#### Problem to work on:
The answer must consist of every line in the records below that contains the string "Area".

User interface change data
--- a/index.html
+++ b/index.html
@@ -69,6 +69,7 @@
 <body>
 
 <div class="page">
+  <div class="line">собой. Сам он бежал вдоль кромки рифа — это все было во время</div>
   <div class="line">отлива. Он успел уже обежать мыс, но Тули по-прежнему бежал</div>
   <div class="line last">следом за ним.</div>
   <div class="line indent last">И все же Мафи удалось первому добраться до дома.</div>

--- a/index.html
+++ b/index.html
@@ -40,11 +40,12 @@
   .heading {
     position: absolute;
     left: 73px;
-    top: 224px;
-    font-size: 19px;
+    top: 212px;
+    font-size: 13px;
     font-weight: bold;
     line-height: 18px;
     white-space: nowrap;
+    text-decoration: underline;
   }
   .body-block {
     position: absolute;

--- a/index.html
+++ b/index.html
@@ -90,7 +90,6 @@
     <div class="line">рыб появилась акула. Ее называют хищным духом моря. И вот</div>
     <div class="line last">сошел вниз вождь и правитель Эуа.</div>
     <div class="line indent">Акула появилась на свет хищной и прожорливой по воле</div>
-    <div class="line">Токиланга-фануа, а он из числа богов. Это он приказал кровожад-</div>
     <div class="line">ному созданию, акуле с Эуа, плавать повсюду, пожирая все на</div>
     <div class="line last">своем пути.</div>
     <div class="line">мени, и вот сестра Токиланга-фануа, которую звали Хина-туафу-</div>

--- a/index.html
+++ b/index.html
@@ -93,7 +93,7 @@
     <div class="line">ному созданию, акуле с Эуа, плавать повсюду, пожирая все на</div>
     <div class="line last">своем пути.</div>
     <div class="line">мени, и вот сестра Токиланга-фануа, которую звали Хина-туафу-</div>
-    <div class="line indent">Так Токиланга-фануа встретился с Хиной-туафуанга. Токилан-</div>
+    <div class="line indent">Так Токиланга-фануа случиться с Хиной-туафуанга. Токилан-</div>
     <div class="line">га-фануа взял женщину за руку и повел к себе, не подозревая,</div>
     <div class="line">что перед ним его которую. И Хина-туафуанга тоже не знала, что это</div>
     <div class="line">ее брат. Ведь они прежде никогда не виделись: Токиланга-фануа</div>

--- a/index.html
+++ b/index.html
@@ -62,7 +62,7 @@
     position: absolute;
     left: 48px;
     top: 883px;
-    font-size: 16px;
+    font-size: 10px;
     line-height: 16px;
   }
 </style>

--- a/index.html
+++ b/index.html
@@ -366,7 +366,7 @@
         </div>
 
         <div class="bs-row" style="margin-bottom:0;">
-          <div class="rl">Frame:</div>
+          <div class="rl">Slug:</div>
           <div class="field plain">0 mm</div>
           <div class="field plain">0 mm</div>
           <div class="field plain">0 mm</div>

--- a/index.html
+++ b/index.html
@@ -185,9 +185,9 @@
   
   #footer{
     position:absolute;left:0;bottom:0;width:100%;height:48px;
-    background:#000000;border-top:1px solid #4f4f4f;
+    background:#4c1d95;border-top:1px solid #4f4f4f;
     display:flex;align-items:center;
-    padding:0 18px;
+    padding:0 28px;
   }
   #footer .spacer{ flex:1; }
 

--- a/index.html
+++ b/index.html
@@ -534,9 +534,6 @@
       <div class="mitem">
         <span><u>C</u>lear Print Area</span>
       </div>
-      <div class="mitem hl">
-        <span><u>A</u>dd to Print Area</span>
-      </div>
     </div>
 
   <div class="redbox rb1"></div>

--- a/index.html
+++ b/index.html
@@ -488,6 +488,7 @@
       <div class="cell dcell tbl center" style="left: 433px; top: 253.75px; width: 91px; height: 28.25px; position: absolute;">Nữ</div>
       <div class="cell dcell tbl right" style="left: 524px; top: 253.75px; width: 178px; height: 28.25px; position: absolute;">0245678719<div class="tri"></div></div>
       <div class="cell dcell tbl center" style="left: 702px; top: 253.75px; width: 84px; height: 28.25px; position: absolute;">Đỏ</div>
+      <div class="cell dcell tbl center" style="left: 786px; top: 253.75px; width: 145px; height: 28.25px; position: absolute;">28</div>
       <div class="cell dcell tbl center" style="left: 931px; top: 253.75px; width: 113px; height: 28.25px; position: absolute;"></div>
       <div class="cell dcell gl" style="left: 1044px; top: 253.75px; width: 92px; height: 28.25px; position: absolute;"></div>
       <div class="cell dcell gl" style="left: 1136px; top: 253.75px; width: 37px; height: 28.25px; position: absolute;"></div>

#### Task answer:
         <span><u>C</u>lear Print Area</span>
-        <span><u>A</u>dd to Print Area</span>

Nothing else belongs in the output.